ASSIGNMENT:
Could you filter the data below down to the lines that hold the word "Last"?

Change detection outputs
....................

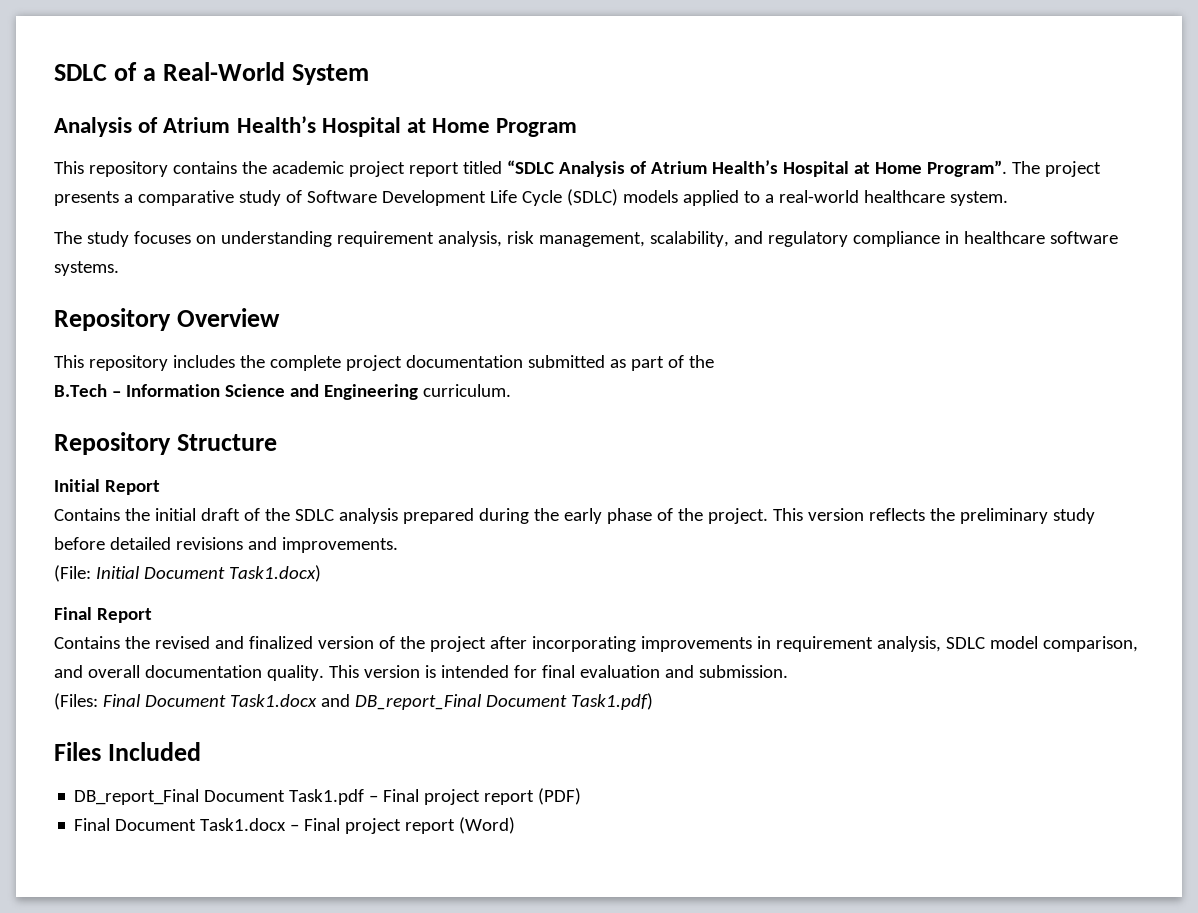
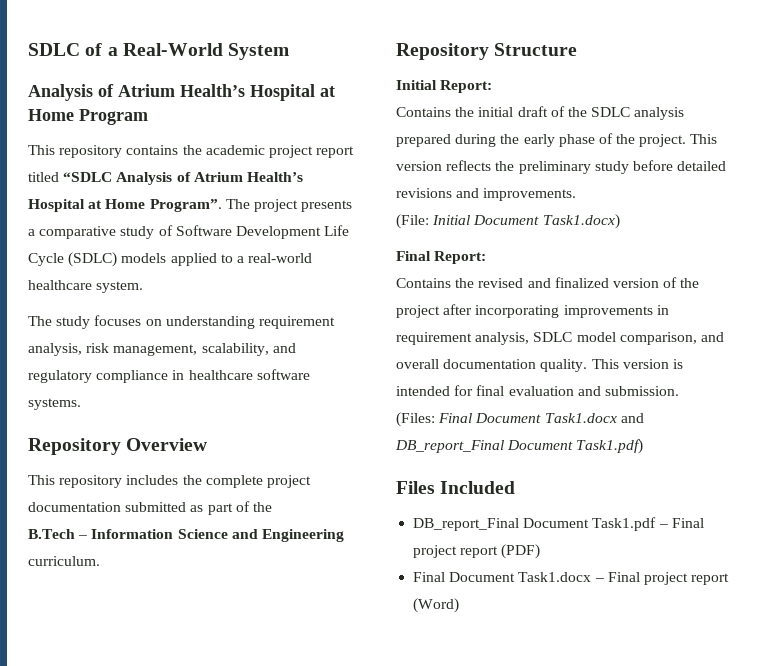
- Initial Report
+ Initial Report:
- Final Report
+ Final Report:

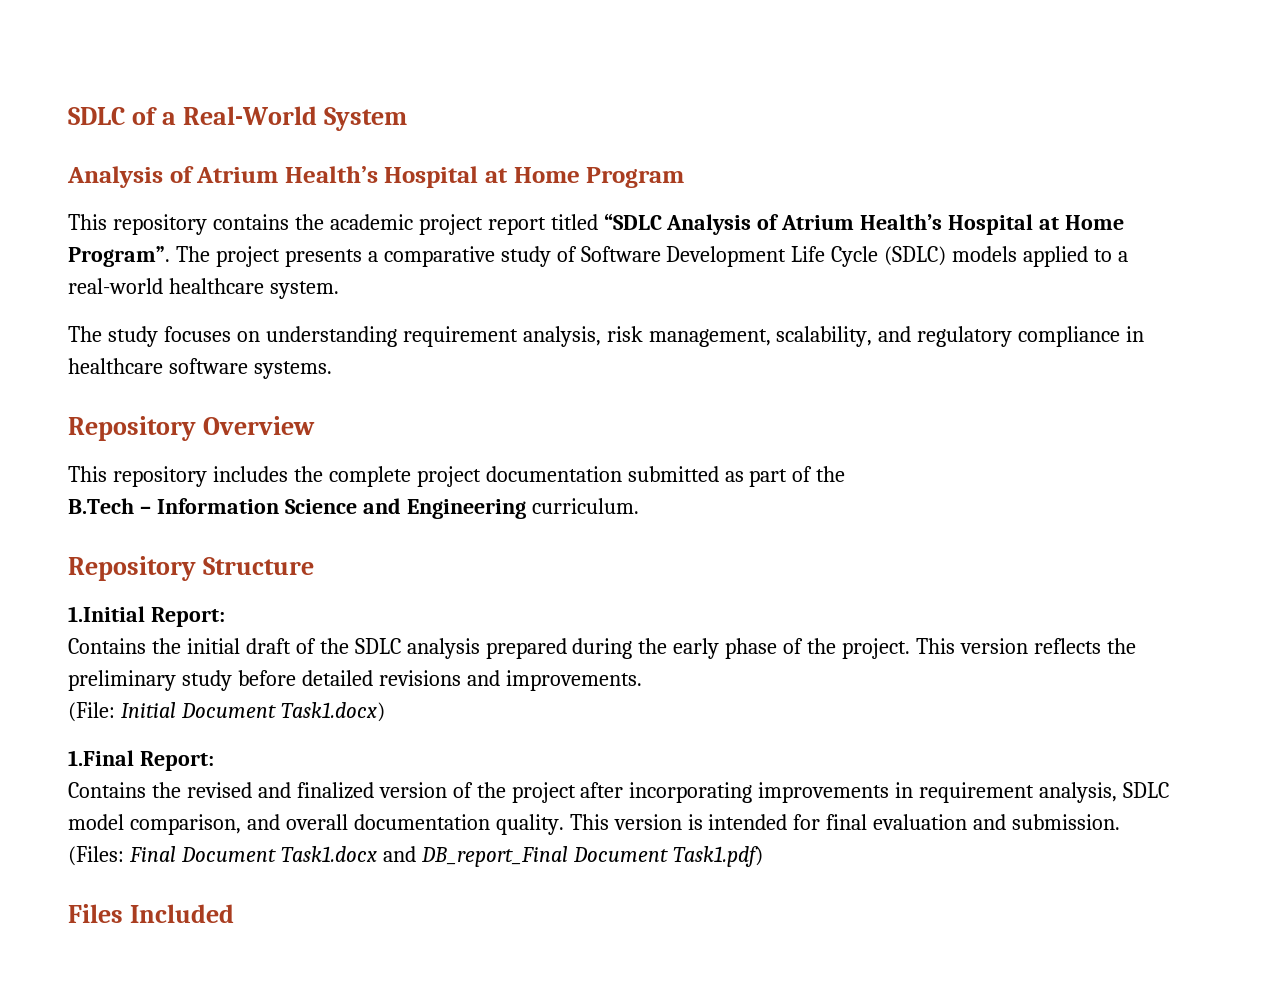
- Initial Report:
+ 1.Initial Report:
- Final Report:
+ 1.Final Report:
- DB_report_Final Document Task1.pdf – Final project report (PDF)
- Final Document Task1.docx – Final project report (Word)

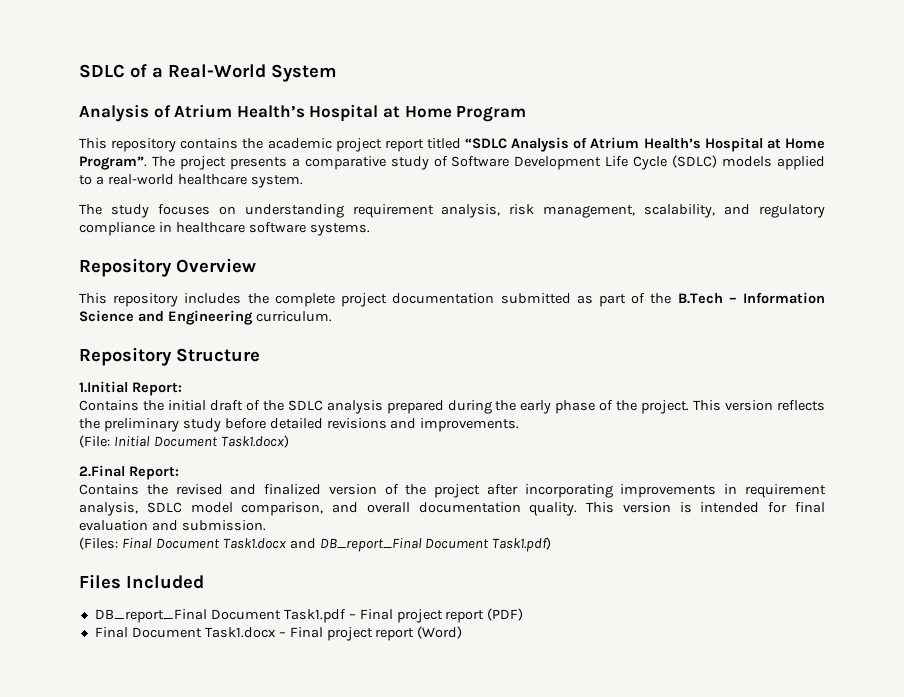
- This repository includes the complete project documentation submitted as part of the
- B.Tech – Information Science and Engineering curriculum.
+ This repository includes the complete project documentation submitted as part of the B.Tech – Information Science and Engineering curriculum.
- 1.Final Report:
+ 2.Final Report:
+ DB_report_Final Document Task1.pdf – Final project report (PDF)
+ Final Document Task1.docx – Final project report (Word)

....................

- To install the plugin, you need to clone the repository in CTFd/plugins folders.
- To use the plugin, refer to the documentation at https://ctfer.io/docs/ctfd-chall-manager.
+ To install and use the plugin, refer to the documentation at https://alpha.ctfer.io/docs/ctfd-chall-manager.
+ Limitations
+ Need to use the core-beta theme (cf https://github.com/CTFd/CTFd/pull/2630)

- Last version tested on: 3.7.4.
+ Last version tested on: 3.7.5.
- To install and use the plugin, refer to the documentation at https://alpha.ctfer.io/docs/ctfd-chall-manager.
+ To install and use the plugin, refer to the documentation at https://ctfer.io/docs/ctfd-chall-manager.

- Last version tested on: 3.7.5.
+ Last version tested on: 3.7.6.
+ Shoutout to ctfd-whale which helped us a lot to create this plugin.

....................

WRITTEN ANSWER:
- Last version tested on: 3.7.4.
+ Last version tested on: 3.7.5.
- Last version tested on: 3.7.5.
+ Last version tested on: 3.7.6.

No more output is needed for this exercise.